Exercise aim =
Once the pictures are set aside, copy the data below exactly as it stands.

Data to process =
※
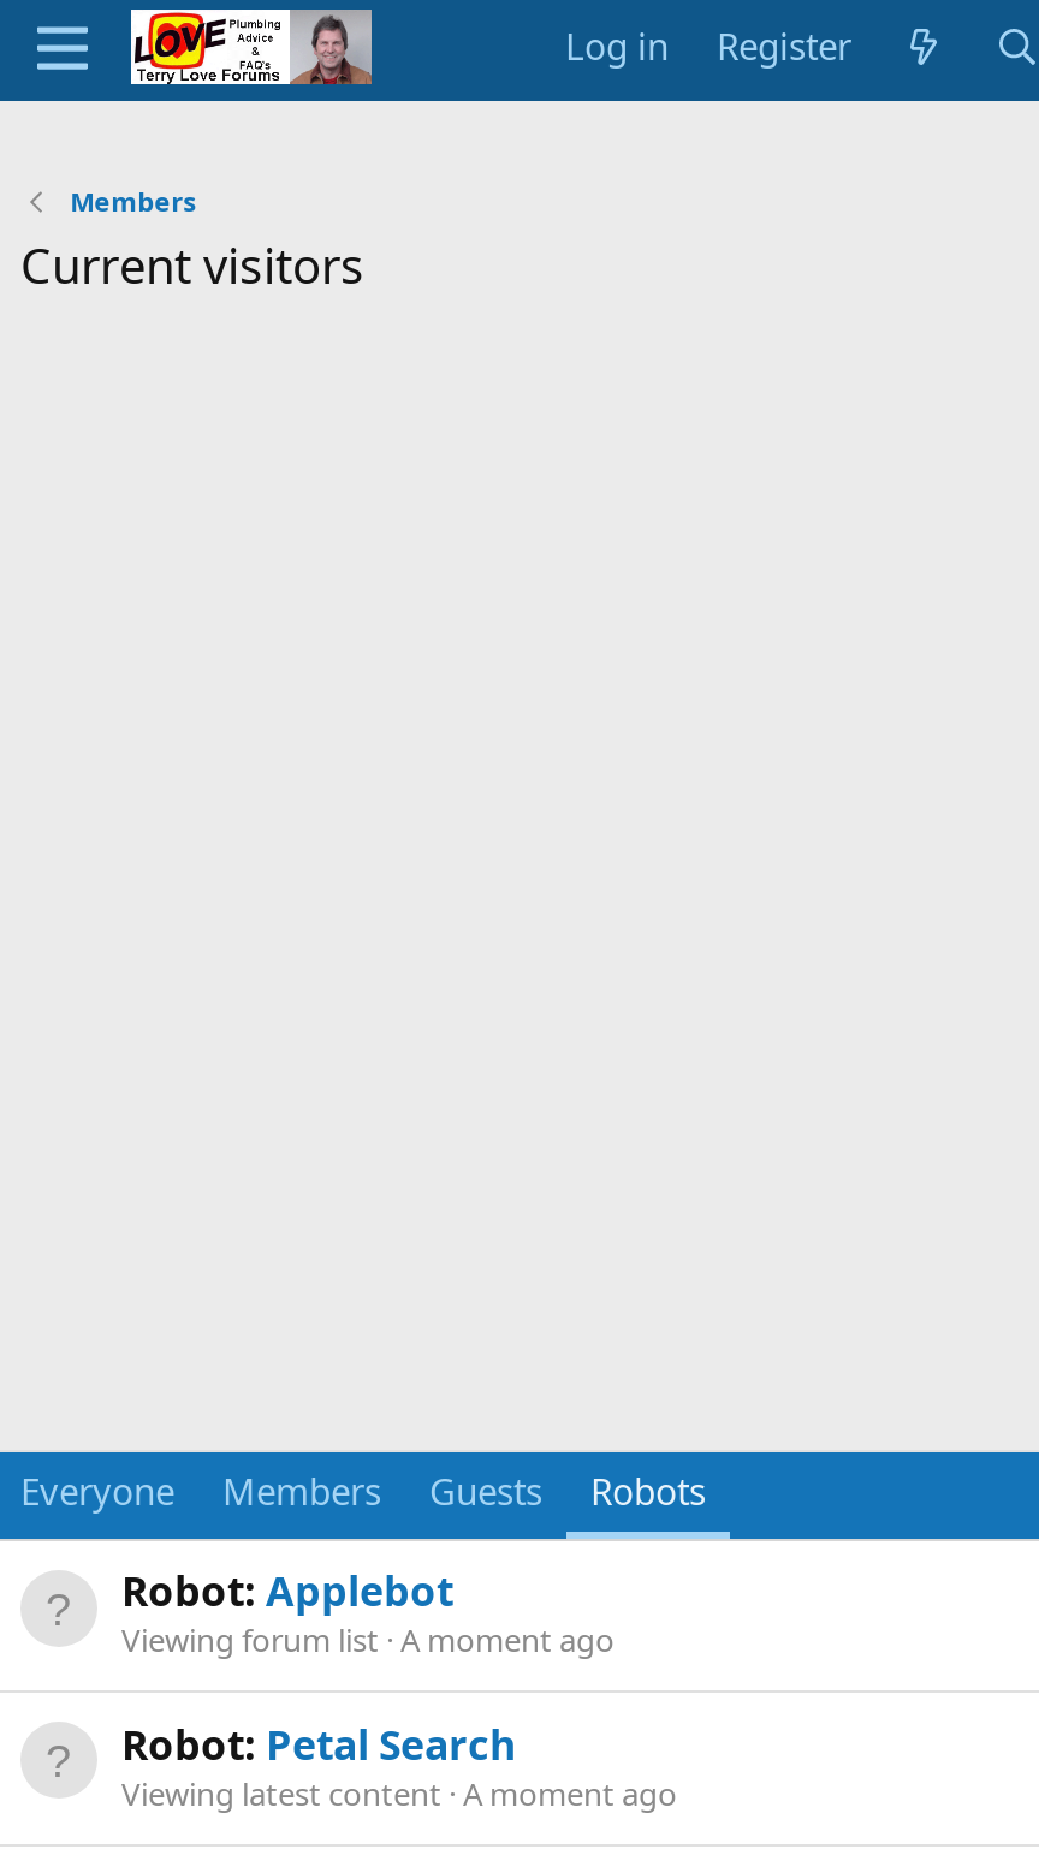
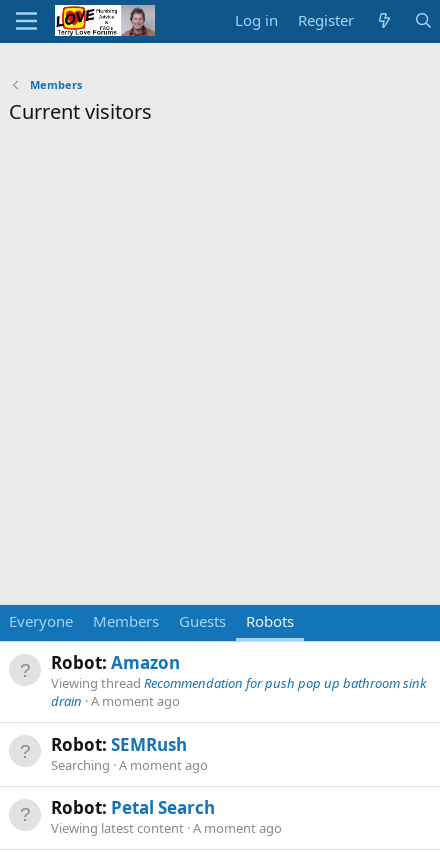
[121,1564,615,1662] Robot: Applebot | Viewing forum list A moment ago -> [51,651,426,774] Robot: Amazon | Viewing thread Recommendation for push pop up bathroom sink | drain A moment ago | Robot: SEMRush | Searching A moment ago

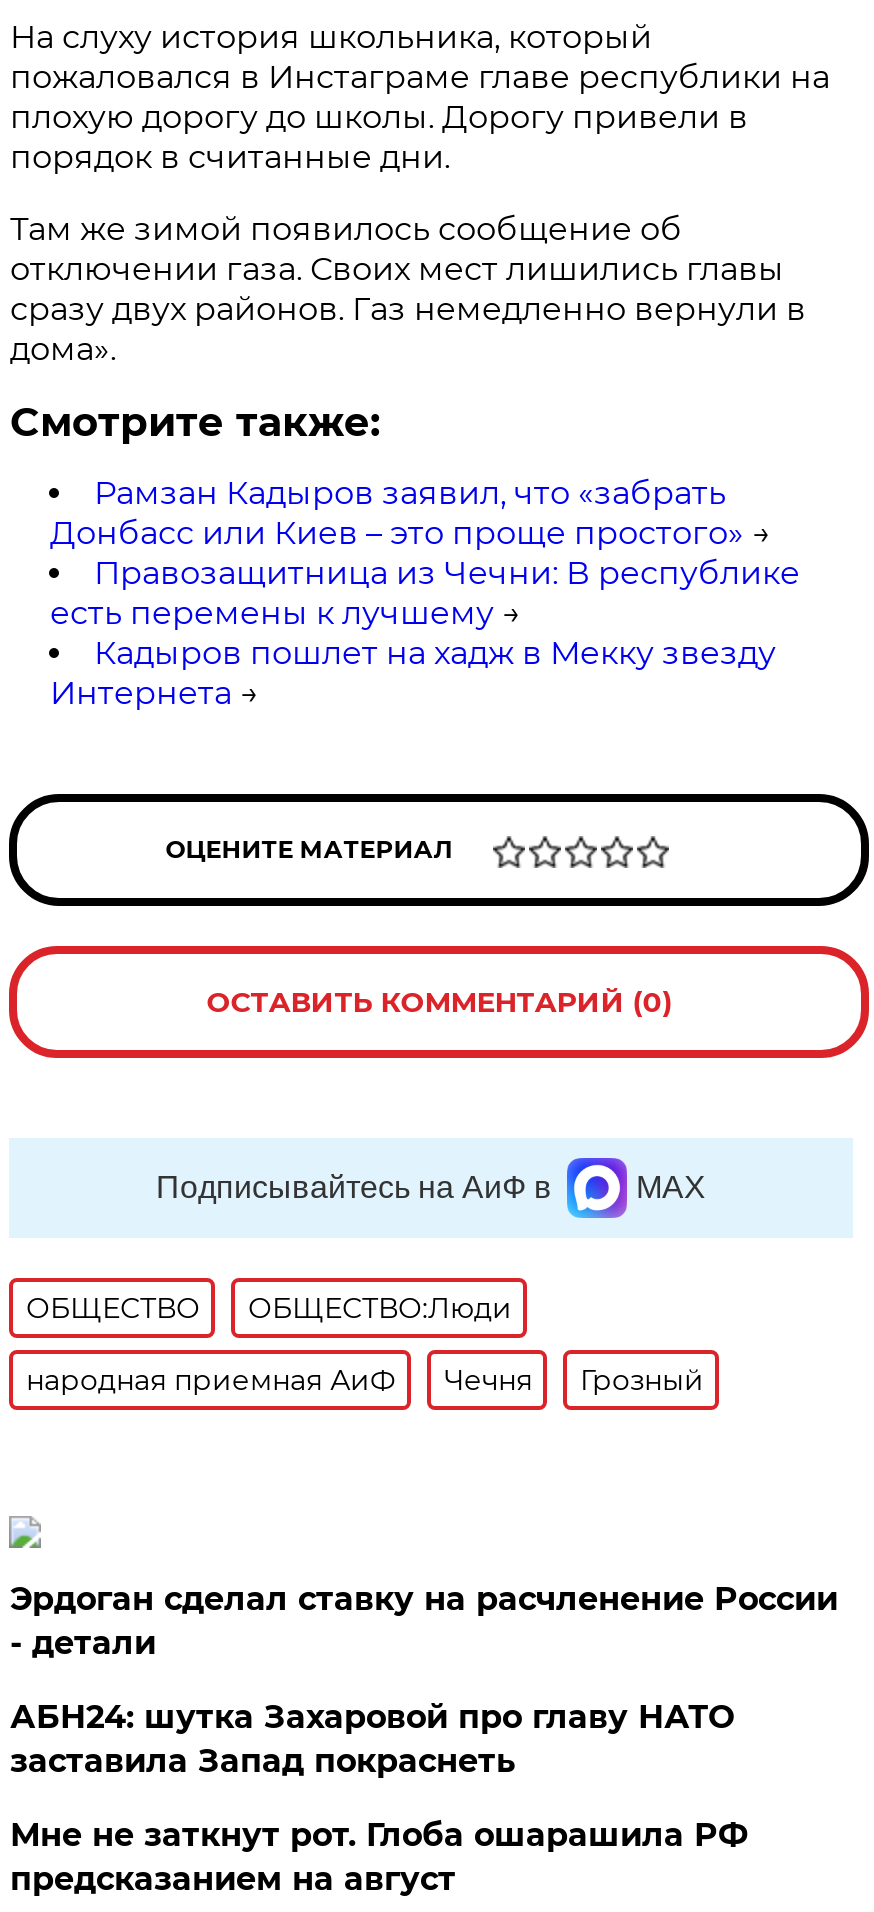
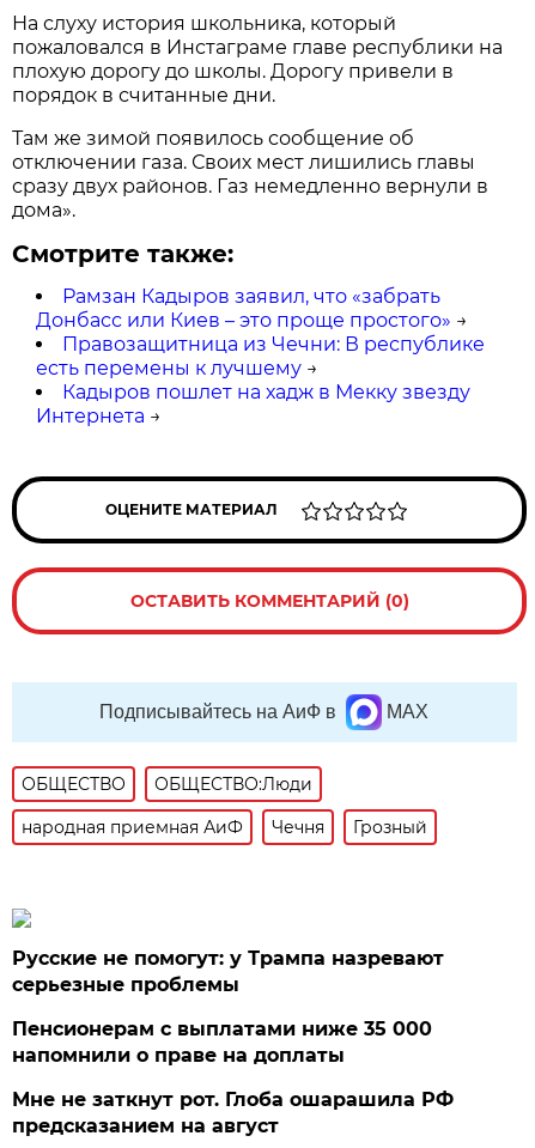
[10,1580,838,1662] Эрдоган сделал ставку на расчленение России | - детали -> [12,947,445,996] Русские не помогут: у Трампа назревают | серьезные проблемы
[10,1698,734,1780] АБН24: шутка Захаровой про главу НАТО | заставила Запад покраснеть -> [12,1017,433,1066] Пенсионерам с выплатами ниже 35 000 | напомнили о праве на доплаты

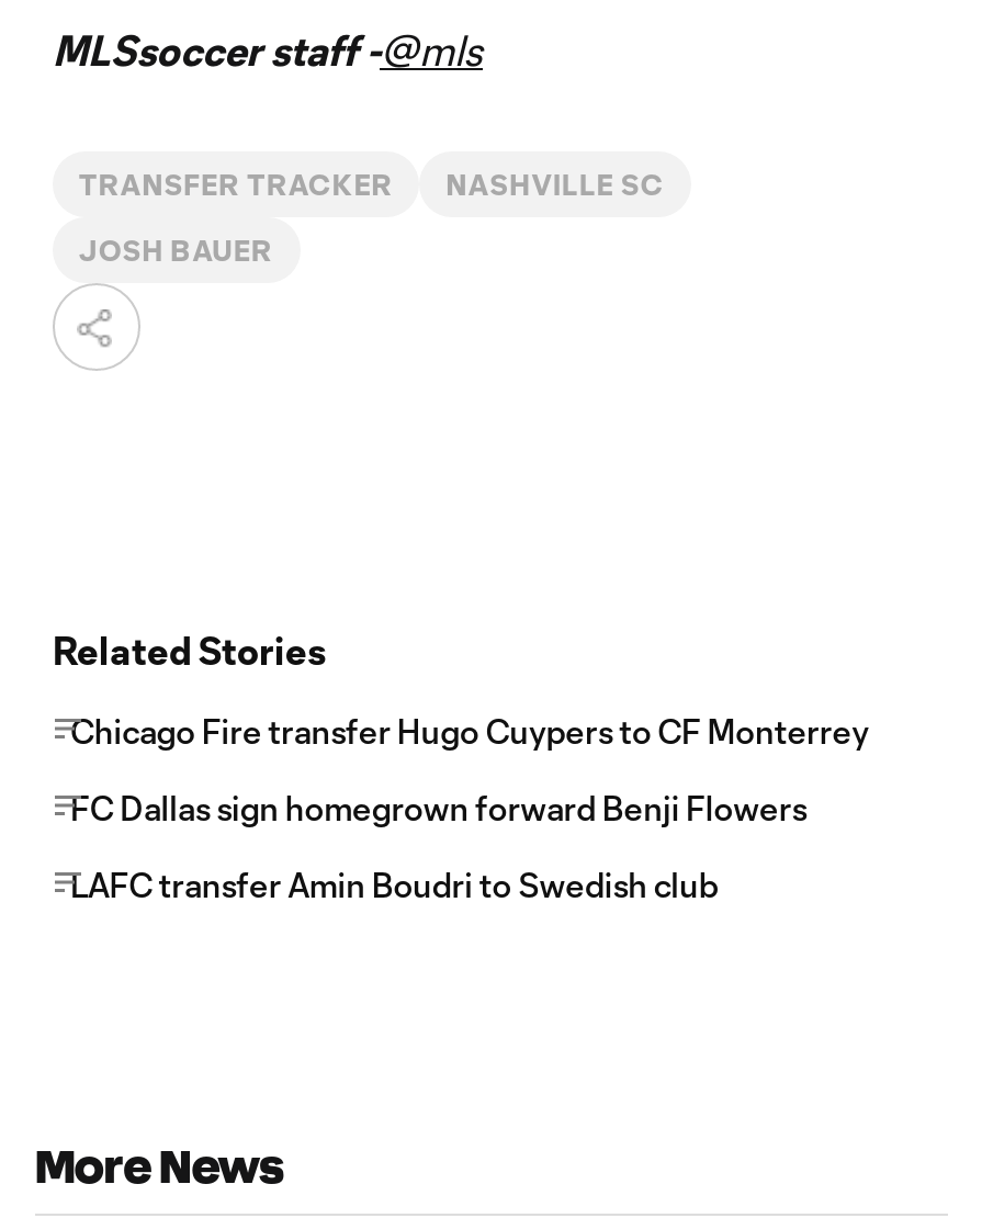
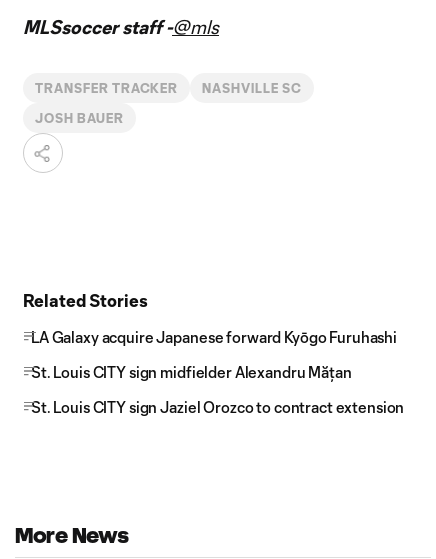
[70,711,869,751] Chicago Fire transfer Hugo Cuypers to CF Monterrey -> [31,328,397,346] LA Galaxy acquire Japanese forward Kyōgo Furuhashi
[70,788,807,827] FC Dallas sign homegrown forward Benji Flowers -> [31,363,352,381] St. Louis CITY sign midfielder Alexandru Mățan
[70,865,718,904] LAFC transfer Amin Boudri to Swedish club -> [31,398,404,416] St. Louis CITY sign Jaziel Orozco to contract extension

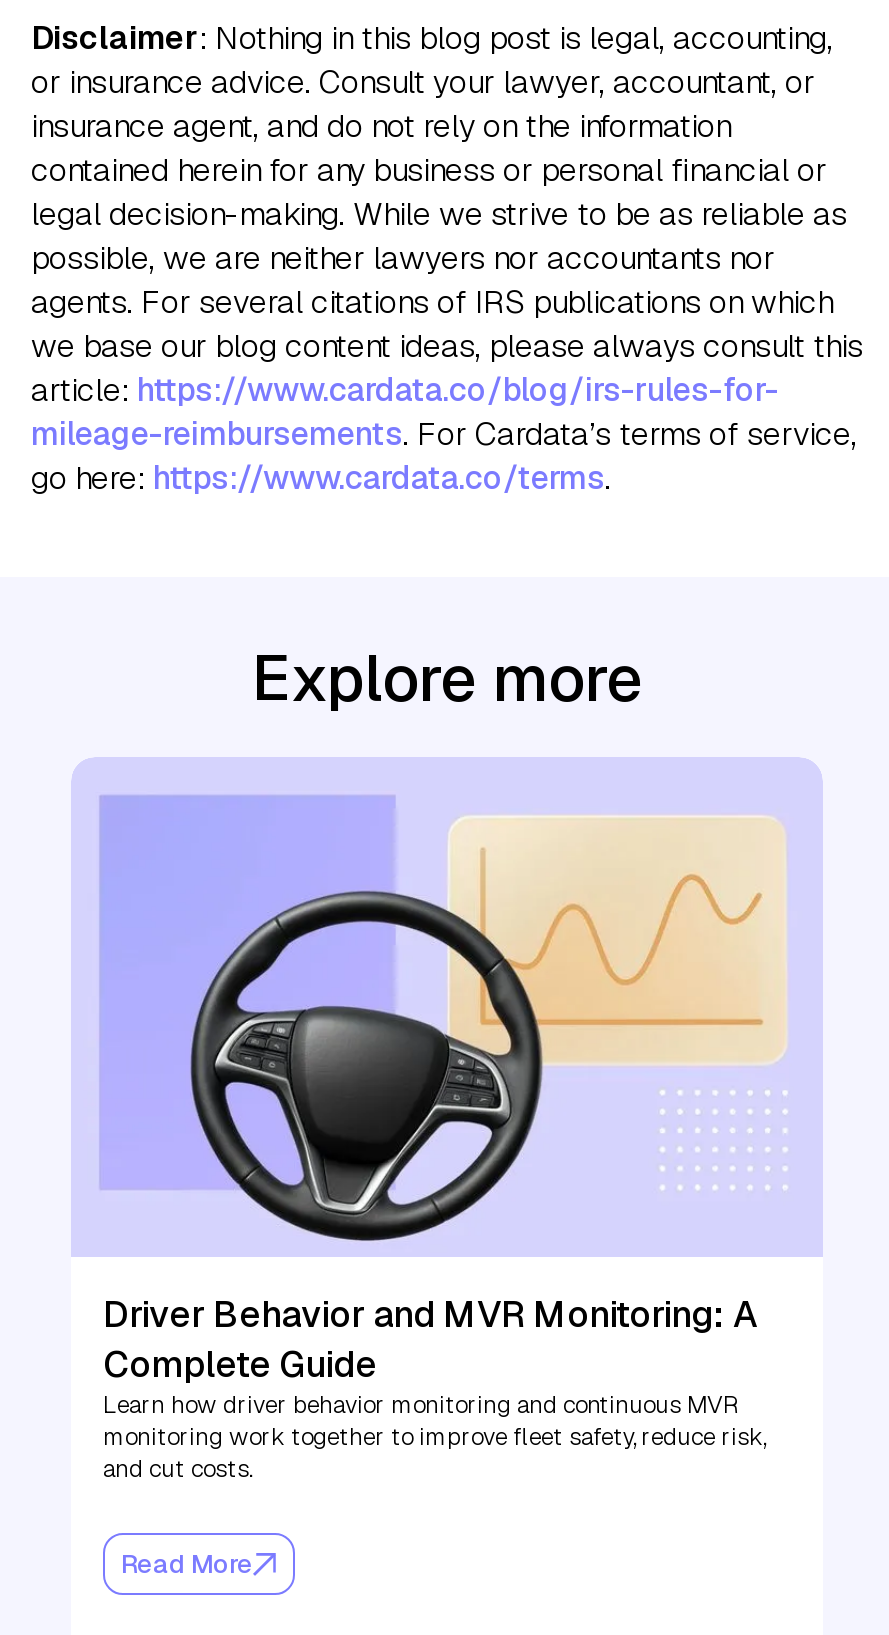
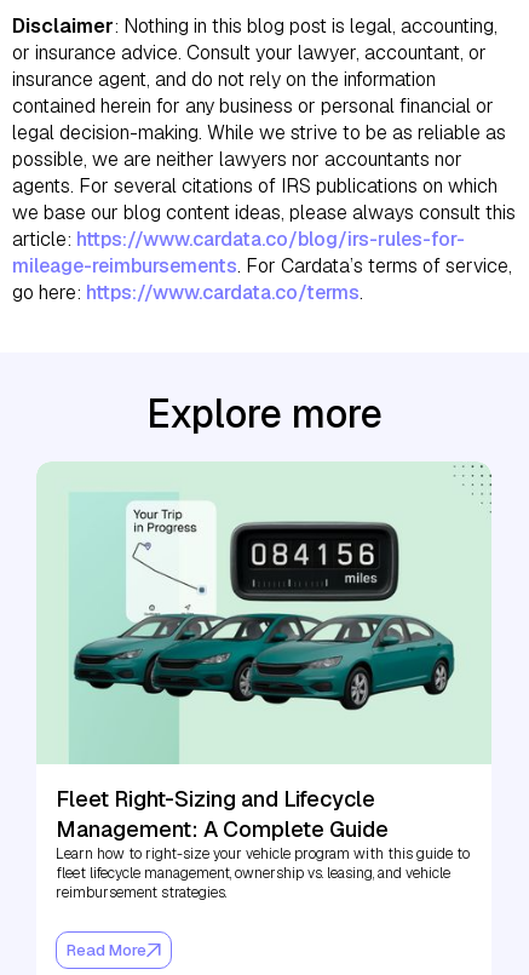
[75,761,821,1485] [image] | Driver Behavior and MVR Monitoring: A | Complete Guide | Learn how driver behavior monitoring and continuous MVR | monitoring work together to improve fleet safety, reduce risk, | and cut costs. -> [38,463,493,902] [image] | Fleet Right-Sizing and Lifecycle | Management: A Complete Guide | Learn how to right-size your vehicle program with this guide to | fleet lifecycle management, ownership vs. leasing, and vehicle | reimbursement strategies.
※
Response to the exercise =
[121,1564,615,1662] Robot: Applebot | Viewing forum list A moment ago -> [51,651,426,774] Robot: Amazon | Viewing thread Recommendation for push pop up bathroom sink | drain A moment ago | Robot: SEMRush | Searching A moment ago

[10,1580,838,1662] Эрдоган сделал ставку на расчленение России | - детали -> [12,947,445,996] Русские не помогут: у Трампа назревают | серьезные проблемы
[10,1698,734,1780] АБН24: шутка Захаровой про главу НАТО | заставила Запад покраснеть -> [12,1017,433,1066] Пенсионерам с выплатами ниже 35 000 | напомнили о праве на доплаты

[70,711,869,751] Chicago Fire transfer Hugo Cuypers to CF Monterrey -> [31,328,397,346] LA Galaxy acquire Japanese forward Kyōgo Furuhashi
[70,788,807,827] FC Dallas sign homegrown forward Benji Flowers -> [31,363,352,381] St. Louis CITY sign midfielder Alexandru Mățan
[70,865,718,904] LAFC transfer Amin Boudri to Swedish club -> [31,398,404,416] St. Louis CITY sign Jaziel Orozco to contract extension

[75,761,821,1485] [image] | Driver Behavior and MVR Monitoring: A | Complete Guide | Learn how driver behavior monitoring and continuous MVR | monitoring work together to improve fleet safety, reduce risk, | and cut costs. -> [38,463,493,902] [image] | Fleet Right-Sizing and Lifecycle | Management: A Complete Guide | Learn how to right-size your vehicle program with this guide to | fleet lifecycle management, ownership vs. leasing, and vehicle | reimbursement strategies.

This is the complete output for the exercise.